━━━━━ DATA FOR PROCESSING

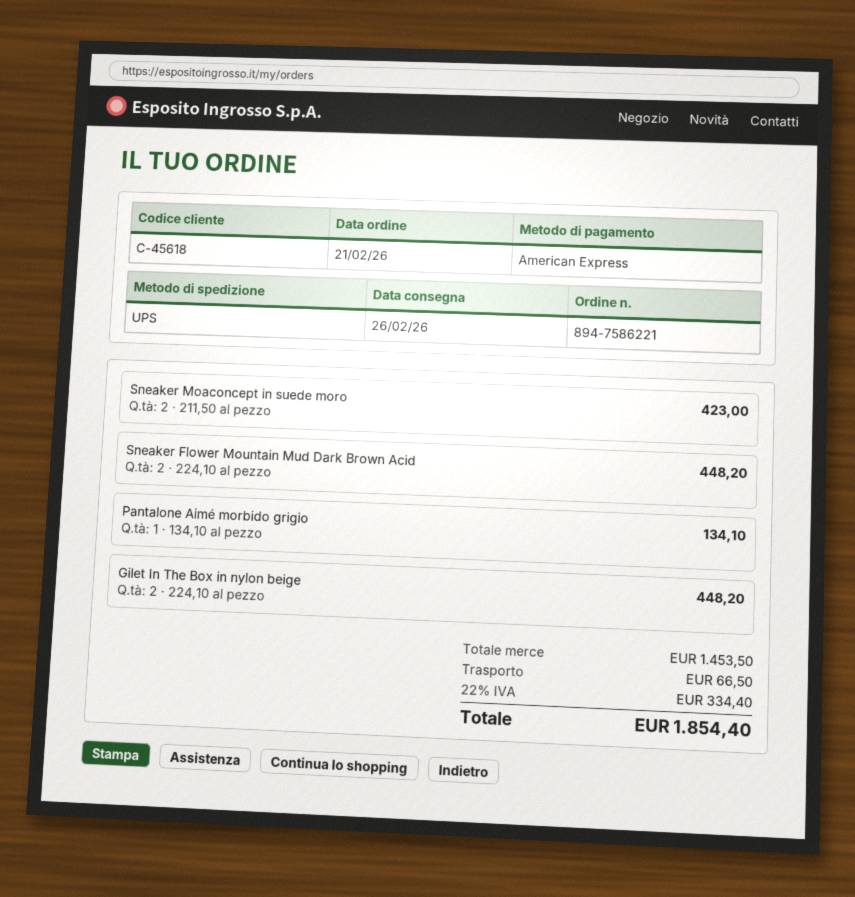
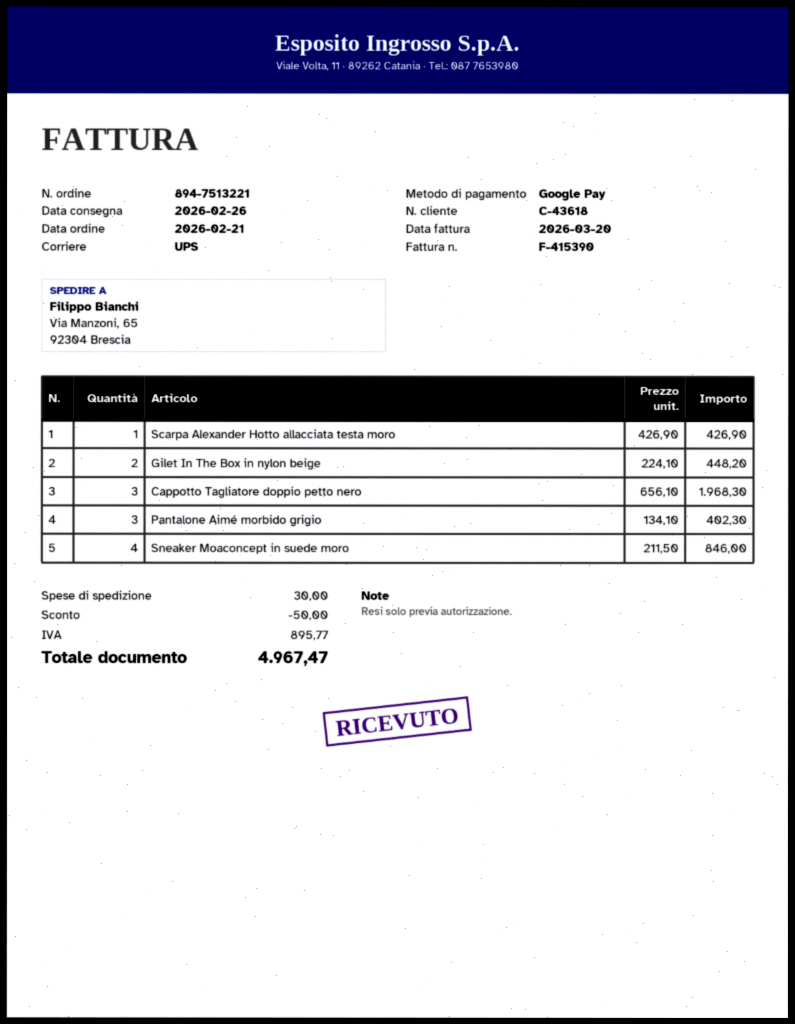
order number: 894-7586221 -> 894-7513221
customer number: C-45618 -> C-43618
payment method: American Express -> Google Pay
Sneaker Moaconcept in suede moro: 2 x 211.50 = 423.00 -> 4 x 211.50 = 846.00
Sneaker Flower Mountain Mud Dark Brown Acid: 2 x 224.10 = 448.20 -> none
Pantalone Aimé morbido grigio: 1 x 134.10 = 134.10 -> 3 x 134.10 = 402.30
Scarpa Alexander Hotto allacciata testa moro: none -> 1 x 426.90 = 426.90
Cappotto Tagliatore doppio petto nero: none -> 3 x 656.10 = 1968.30
discount: none -> 50.00
shipping: 66.50 -> 30.00
tax: 334.40 -> 895.77
total: 1854.40 -> 4967.47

━━━━━━━━━━

WORK TASK »
Reproduce every entry exactly, but omit each picture.

YOUR SOLUTION »
order number: 894-7586221 -> 894-7513221
customer number: C-45618 -> C-43618
payment method: American Express -> Google Pay
Sneaker Moaconcept in suede moro: 2 x 211.50 = 423.00 -> 4 x 211.50 = 846.00
Sneaker Flower Mountain Mud Dark Brown Acid: 2 x 224.10 = 448.20 -> none
Pantalone Aimé morbido grigio: 1 x 134.10 = 134.10 -> 3 x 134.10 = 402.30
Scarpa Alexander Hotto allacciata testa moro: none -> 1 x 426.90 = 426.90
Cappotto Tagliatore doppio petto nero: none -> 3 x 656.10 = 1968.30
discount: none -> 50.00
shipping: 66.50 -> 30.00
tax: 334.40 -> 895.77
total: 1854.40 -> 4967.47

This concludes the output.